The WAID repository contains a dataset composed of image data with associated conventional open-hole log data and a set of basic jupyter notebooks for basic handling and early data exploration.
The “Wellbore Acoustic Image Database” project belongs to the PETROBRAS' program called Conexões para Inovação - Módulo Open Lab. This is an open project composed of the following parts:
- A dataset composed of acoustic image data from 7 wells with associated conventional open-hole logs;
- A set of scripts in Jupyter Notebooks format in Python language for basic handling and visualization of this data.
Our strategy is to make these resources available to the global community and develop the WAID project collaboratively.
Acoustic image logs are a class of logging acquisition that allows the construction of wellbore images to bring rich and intuitive geological features for human experts to analyze. However, they are composed of very high-resolution measurements, bearing a considerably larger information content than conventional open-hole logs. For this reason, they demand a lot of time-consuming routines for petrophysicists to extract information from it.
This high information density feature of acoustic images makes them perfectly suitable to benefit from artificial intelligence-based techniques. Incorporating such techniques will allow petrophysical interpreters to speed up routine procedures, discover new applications, and extract more knowledge from this data source.

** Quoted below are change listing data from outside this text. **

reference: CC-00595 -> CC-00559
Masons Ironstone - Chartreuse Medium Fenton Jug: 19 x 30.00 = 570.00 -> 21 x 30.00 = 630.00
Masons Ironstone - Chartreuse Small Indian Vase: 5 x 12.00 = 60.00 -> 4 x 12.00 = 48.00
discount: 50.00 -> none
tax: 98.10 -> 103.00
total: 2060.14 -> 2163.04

With this project, PETROBRAS intends to foster the incorporation of ML/IA techniques to speed up routine procedures but especially to foment:
- the development of new methods to improve classical applications such as identifying and discriminating geological structures (like fractures or vugs) from artifacts (like breakouts) and petrophysical parameter estimation;
- the development of new applications based on image logs;
- the discovery of new knowledge extracted from image logs.
We expect to receive various types of contributions from individuals, research institutions, startups, companies and partner oil operators.

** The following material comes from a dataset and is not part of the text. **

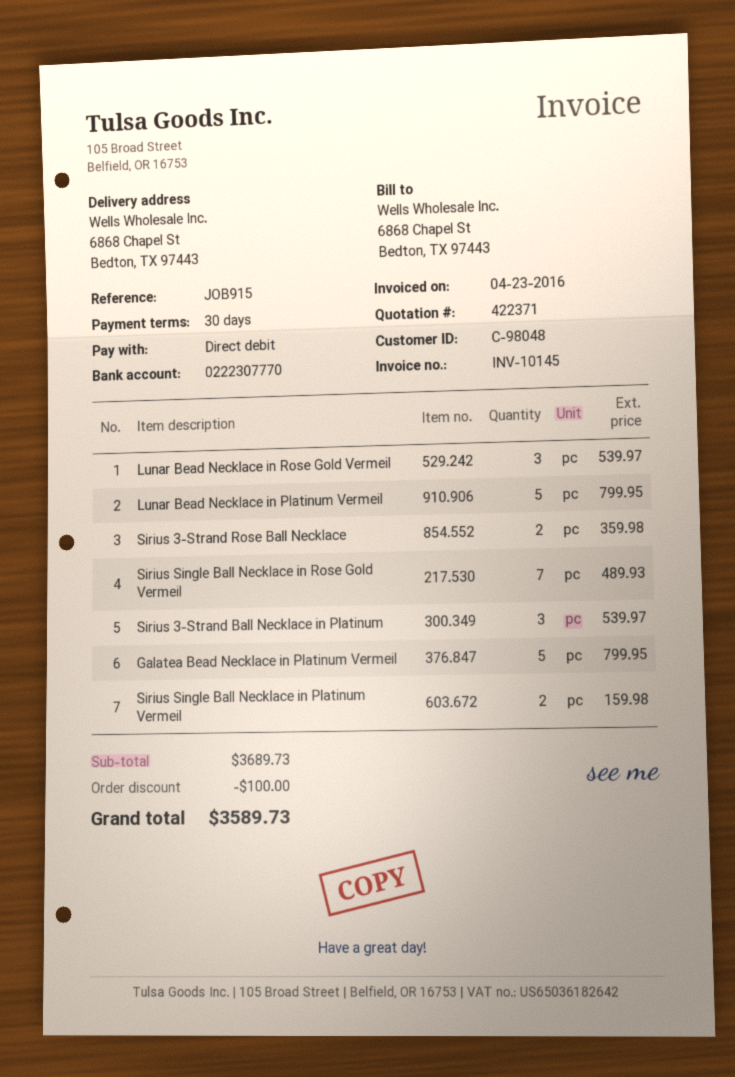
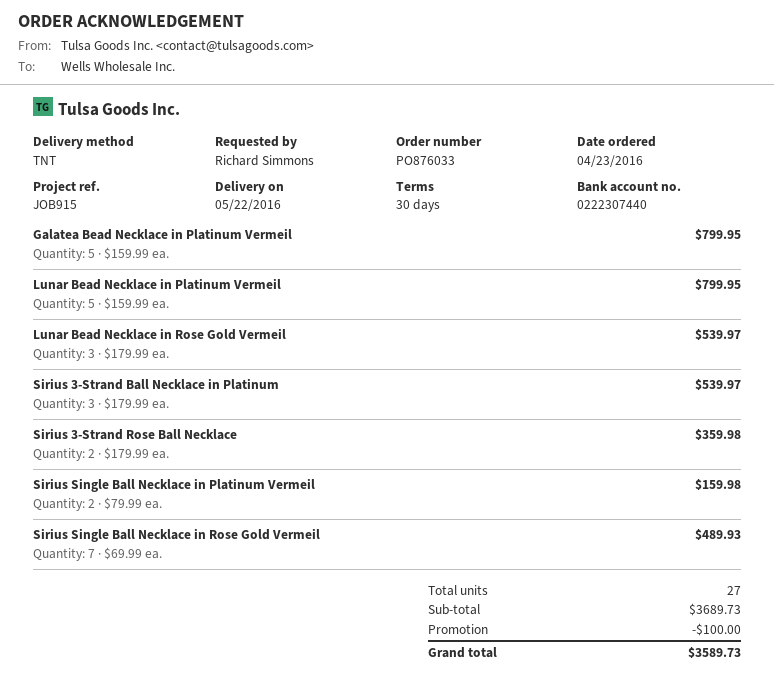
bank account: 0222307770 -> 0222307440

Before you can contribute to this project, you need to read and agree to the following documents:
It is also very important to know, participate and follow the discussions. See the discussions section.
All the code of this project is licensed under the Apache 2.0 License and all dataset data files (CSV files in the subdirectories of the dataset directory) are licensed under the Creative Commons Attribution 4.0 International License.
In its first release, WAID contains data from five wells in a Brazilian carbonate pre-salt reservoir. Their relative locations are shown below1:
The names of the wells and their depths have been masked to protect the confidentiality of the information. Instead of the original name and number, each well was named after a different endangered species. An action to raise awareness of our role in preserving other earthlings. The table below shows the wells identifiers and names:
Well ID | Well name |
---|---|
A | ANTILOPE-37 |
B | TATU-22 |
C | BOTOROSA-47 |
D | COALA-88 |
E | ANTILOPE-25 |
All datasets consist of '.csv' files whose values are expressed in Brazilian numeric format (i.e. the decimal symbol is a colon ',' and the separator is a semicolon ';').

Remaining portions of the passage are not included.